▶ What the task requires: The task calls for an exact copy of the records, without any images.

============================================================

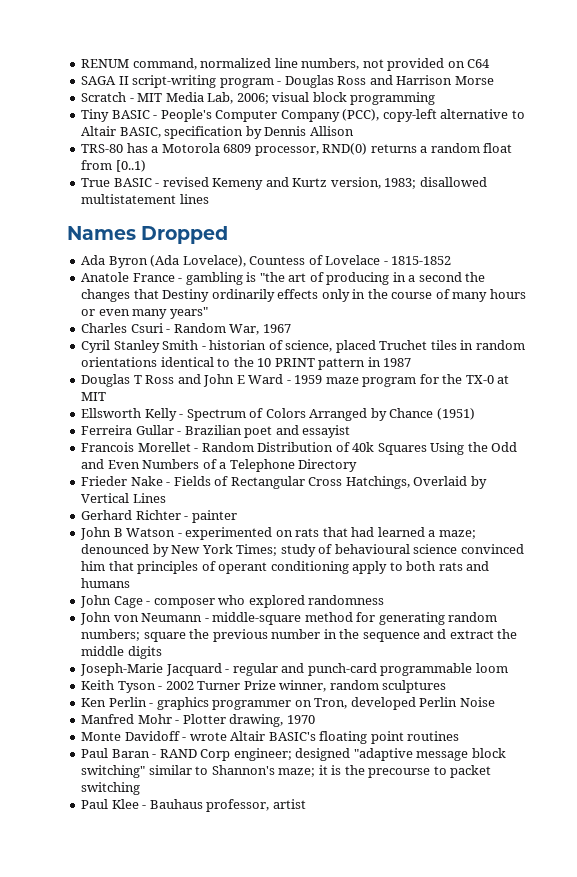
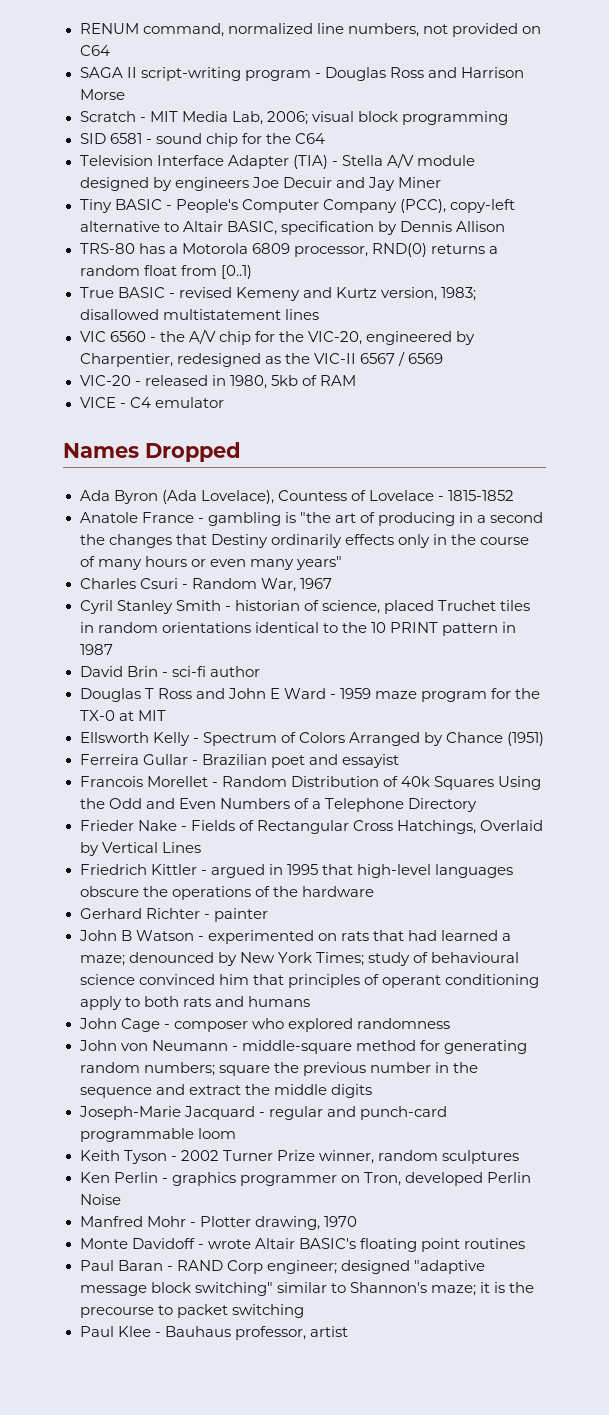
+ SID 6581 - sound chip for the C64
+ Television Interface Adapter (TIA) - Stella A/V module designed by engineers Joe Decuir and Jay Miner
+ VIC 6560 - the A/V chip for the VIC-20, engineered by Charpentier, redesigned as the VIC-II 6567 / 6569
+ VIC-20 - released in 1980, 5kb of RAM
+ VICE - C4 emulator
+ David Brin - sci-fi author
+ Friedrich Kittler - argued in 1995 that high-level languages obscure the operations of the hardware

============================================================

▶ Response box:
+ SID 6581 - sound chip for the C64
+ Television Interface Adapter (TIA) - Stella A/V module designed by engineers Joe Decuir and Jay Miner
+ VIC 6560 - the A/V chip for the VIC-20, engineered by Charpentier, redesigned as the VIC-II 6567 / 6569
+ VIC-20 - released in 1980, 5kb of RAM
+ VICE - C4 emulator
+ David Brin - sci-fi author
+ Friedrich Kittler - argued in 1995 that high-level languages obscure the operations of the hardware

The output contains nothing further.